A: Stability control (a driver-aid system that combines anti-lock braking and traction control) will help you in slippery conditions, but it’s only as good as your tires’ traction. Winter tires deliver superior performance in near- or below-freezing temperatures where heavier snowfall and ice are common, and are the best choice for those living in rural or high-elevation communities.
Performance vehicles that are normally fitted with summer tires, but are still driven in winter, will benefit greatly from a set of dedicated winter tires. Winter tires should always be installed as a set of four, matching the stock sizes.
NOTE: They should only be used during the colder months because the rubber is considerably softer and more flexible than conventional tires. Using them in warmer weather will cause rapid tire wear and compromise your vehicle’s handling.
All-season tires are designed for dry, wet, and light snowfall conditions, and in many parts of the country they can be successfully run all year long without an issue. Some tire manufacturers sell
premium grip all-season tires that carry the same severe snow traction performance rating (denoted by the three-peak mountain snowflake symbol, shown above) as winter tires.
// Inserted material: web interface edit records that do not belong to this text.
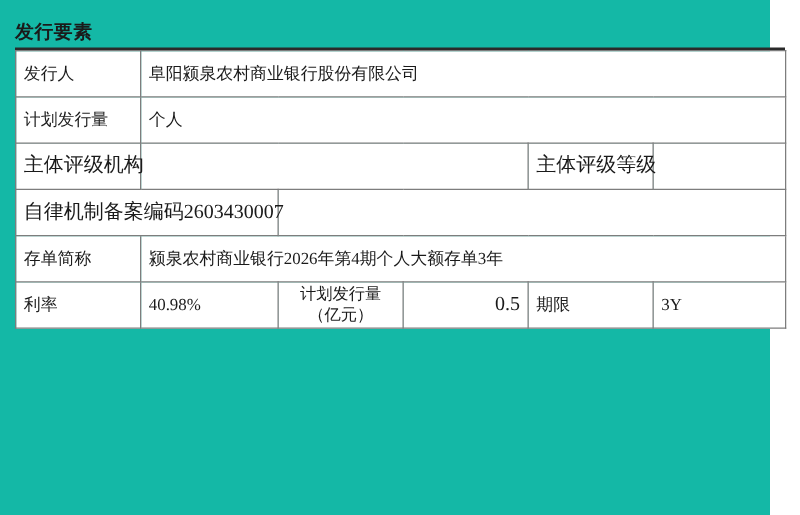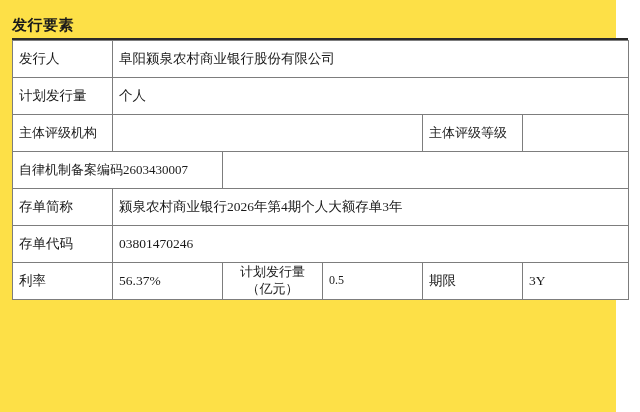"发行要素" .page { background: #fde047 -> #14b8a6 }
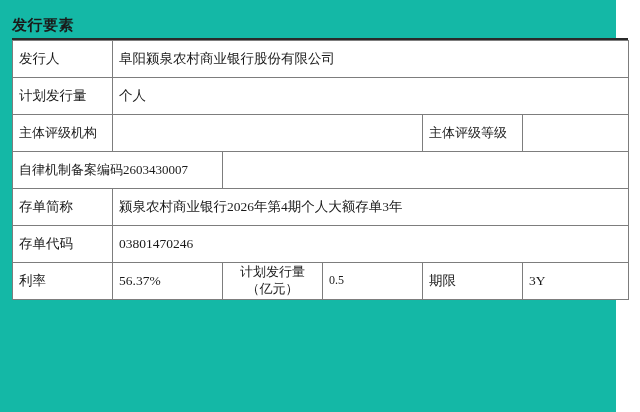"主体评级机构" td.label-wide { font-size: 13px -> 16px }
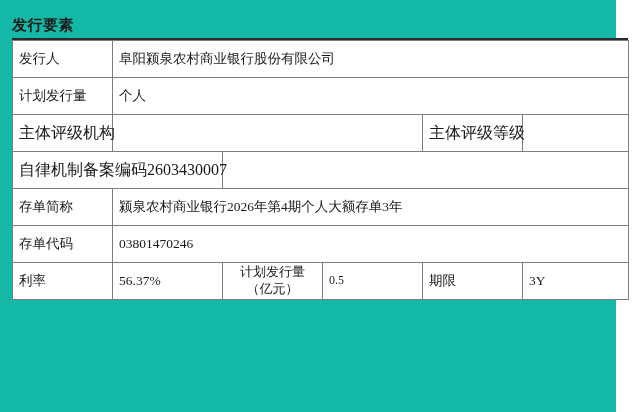"存单代码" tr.r-mid { html: <tr> <td>存单代码</td> <td>03801470246</td> </tr> -> none }
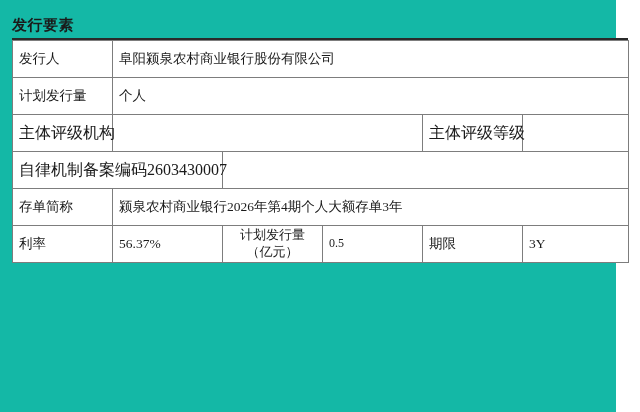"56.37%" td.value { text: 56.37% -> 40.98% }
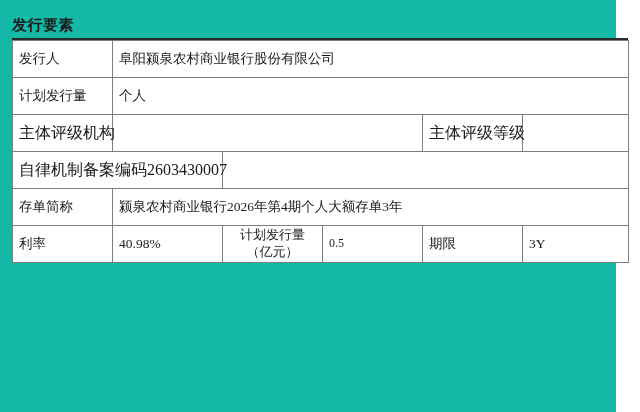"0.5" .num-cell { font-size: 12px -> 16px; text-align: left -> right }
While these are not as good as a dedicated winter tire, they still provide a substantial improvement in snow traction.
The BFGoodrich Advantage T/A Sport LT is an example of this type of tire. Available for trucks and SUVs in sizes 15-inch to 22-inch, these tires combine a quiet ride with up to a 30-percent improvement in snow traction over a standard all-season tire, plus a 65,000-mile, six-year pro-rated warranty. They’re well suited to a driver who lives in a mild-to-moderate four-season environment, but doesn’t want to purchase and store an extra wheel/tire set.